Based on two studies, the meta-analysis evaluated the association between PPI use and migraine based on migraine type (with aura vs. without aura) (Fig. 4). For migraine with aura, the pooled aOR was 2.079 (95% CI: 0.945; 4.576), indicating a modest but non-significant increase, with low heterogeneity (I² = 25.4%). For migraine without aura, the pooled aOR was 2.524 (95% CI: 0.807; 7.896), with significant heterogeneity (I² = 96.5%), highlighting substantial variation across studies. However, these results are based on only two studies, so they may not be entirely reliable. The findings for both types of migraine suggest a non-significant association between PPI use and increased odds of migraine, but the evidence remains inconsistent. The subgroup analysis did not show a significant difference between the two migraine types (p-value = 0.78).

Fig. 4
figure 4

Forest plot illustrating the association between use of PPI and migraine subtypes

Qualitative synthesis

Two studies were qualitatively synthesized due to methodological differences, including differences in control groups and the short-term timeframes used. Makunts et al. (2019) assessed a short-term timeframe, while Liang et al. (2015) used a different control group. These differences made pooling the data inappropriate for meta-analysis. Liang et al. 2015 [13] reported a slight but significant increase odds of migraine with PPI use (aOR 1.01, 95% CI: 1.00–1.02) in a Taiwanese cohort of 314,210 individuals using a case-crossover design. In contrast, Makunts et al. 2019 [31] found a more pronounced association (OR 3.27, 95% CI: 2.90–3.69) using ADR data from a U.S. cohort of 732,696 individuals, comparing PPI users to those on H2 receptor antagonists. These differences highlight the need for cautious interpretation due to variations in control groups and diagnostic methods.

GRADE approach

The certainty of the evidence for Migraine outcomes was rated as very low due to serious concerns about risk of bias, inconsistency and imprecision across studies. Specifically, the studies were non-randomized, displayed significant variability in outcomes (serious inconsistency), and had wide confidence intervals (serious imprecision). Consequently, the evidence supporting the link between PPI use and increased odds of migraine is considered very low in certainty but critical in importance, as indicated in the Table 2.
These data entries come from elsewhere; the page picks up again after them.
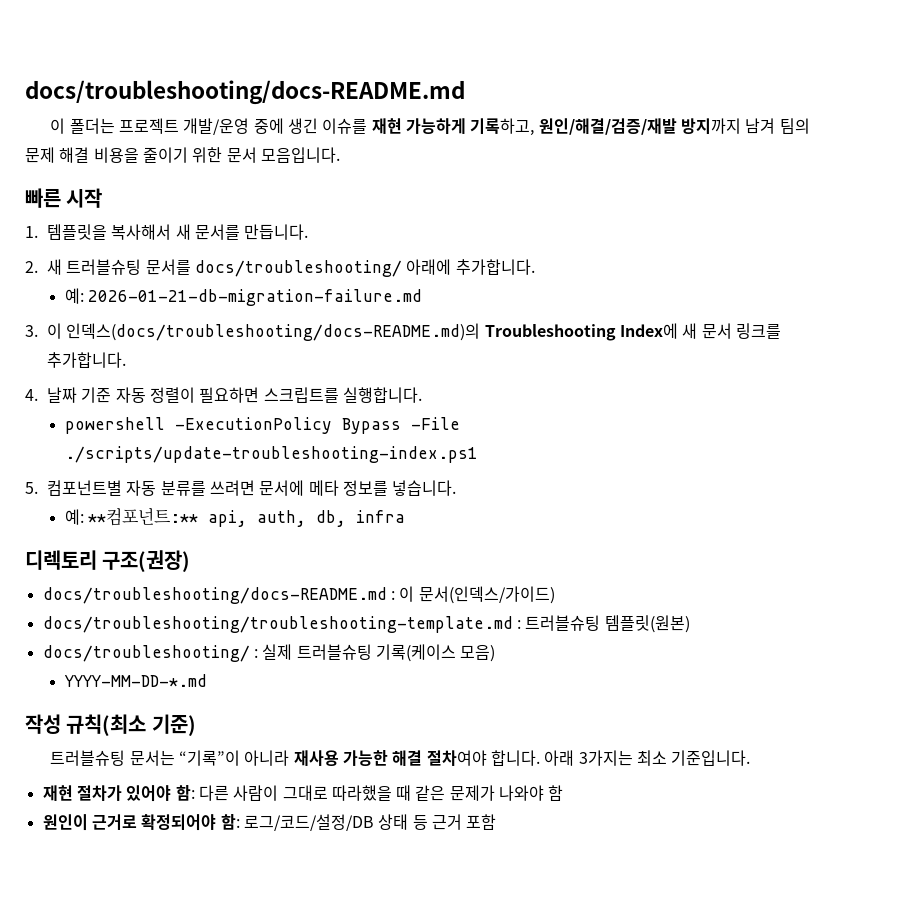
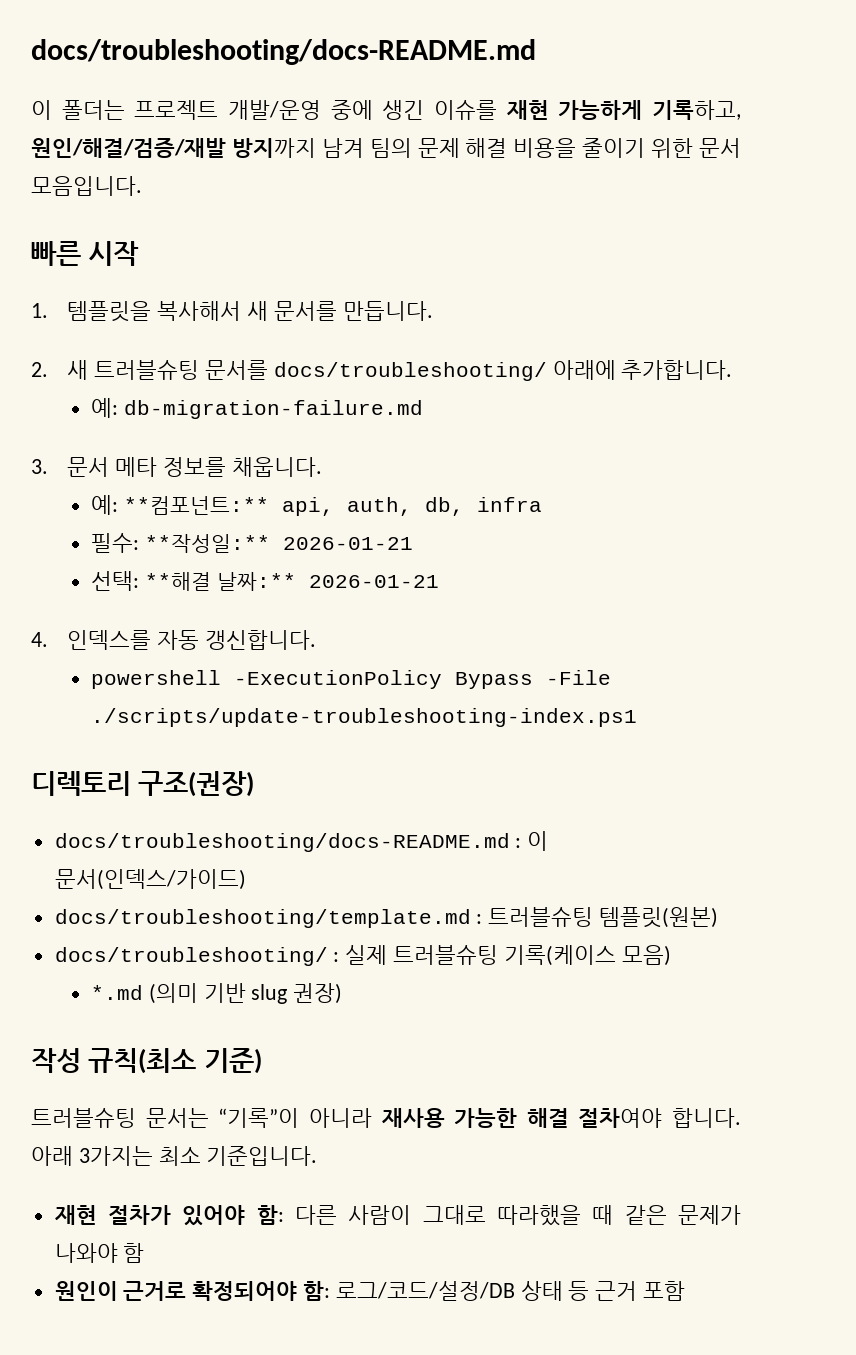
- 예: 2026-01-21-db-migration-failure.md
+ 예: db-migration-failure.md
- 3. 이 인덱스(docs/troubleshooting/docs-README.md)의 Troubleshooting Index에 새 문서 링크를 추가합니다.
- 4. 날짜 기준 자동 정렬이 필요하면 스크립트를 실행합니다.
- powershell -ExecutionPolicy Bypass -File ./scripts/update-troubleshooting-index.ps1
- 5. 컴포넌트별 자동 분류를 쓰려면 문서에 메타 정보를 넣습니다.
+ 3. 문서 메타 정보를 채웁니다.
+ 필수: **작성일:** 2026-01-21
+ 선택: **해결 날짜:** 2026-01-21
+ 4. 인덱스를 자동 갱신합니다.
+ powershell -ExecutionPolicy Bypass -File ./scripts/update-troubleshooting-index.ps1
- docs/troubleshooting/troubleshooting-template.md : 트러블슈팅 템플릿(원본)
+ docs/troubleshooting/template.md : 트러블슈팅 템플릿(원본)
- YYYY-MM-DD-*.md
+ *.md (의미 기반 slug 권장)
Table 2 GRADE approach depicting the certainty of the evidence

Publication bias

Due to the small number of studies (fewer than 10) included, we are unable to perform a publication bias assessment.

Discussion

This systematic review is the first to explore the association between PPI use and migraine. While clinical reports have suggested a potential link between PPIs and headaches, our findings provide a more structured evaluation of the available evidence. The pooled analysis, which included five studies encompassing more than 1.5 million individuals, indicated non-significant increase in migraine among PPI users. Subgroup analyses further explored this association based on gender and migraine subtype, revealing variations in estimates. Despite these insights, substantial heterogeneity across studies suggests that further research is needed to establish a more definitive causal relationship.

The primary meta-analysis yielded a pooled aOR of 2.508 (95% CI: 0.790–7.969), suggesting a non-significant increase in migraine risk among PPI users. This may be influenced by the effect of PPIs on neurotransmitter systems, particularly serotonin, which plays a crucial role in migraine pathogenesis. Changes in gastric pH due to PPI use could disrupt these systems. Additionally, polypharmacy, including the use of PPIs, may alter gut microbiota, which could influence the gut-brain axis and potentially contribute to migraine episodes through disruptions in gastric signaling and nutrient absorption [17, 32, 33]. However, the exact mechanisms remain unclear, and further research is needed to establish a direct link. Although the overall estimate was imprecise, sensitivity analyses demonstrated that excluding Kang et al. 2022 or Salvin et al. 2024 led to a statistically significant association with 0% heterogeneity, indicating that certain studies may disproportionately contribute to the observed variability. The overall heterogeneity was substantial (I² = 91.2%), likely reflects differences in study design, population characteristics, and confounding factors such as treatment duration and co-medications. The heterogeneity may also stem from variations in diagnostic criteria used across studies; for instance, one study used self-reported data from NHANES, while another applied ICD guidelines. These factors significantly contribute to the observed heterogeneity. This odds ratio was adjusted for several factors, including age, sex, income status, region of residence, blood pressure, blood glucose, cholesterol, weight, smoking status, alcohol consumption, GERD treatment, duration of treatment, and co-medications, ensuring the robustness of the results.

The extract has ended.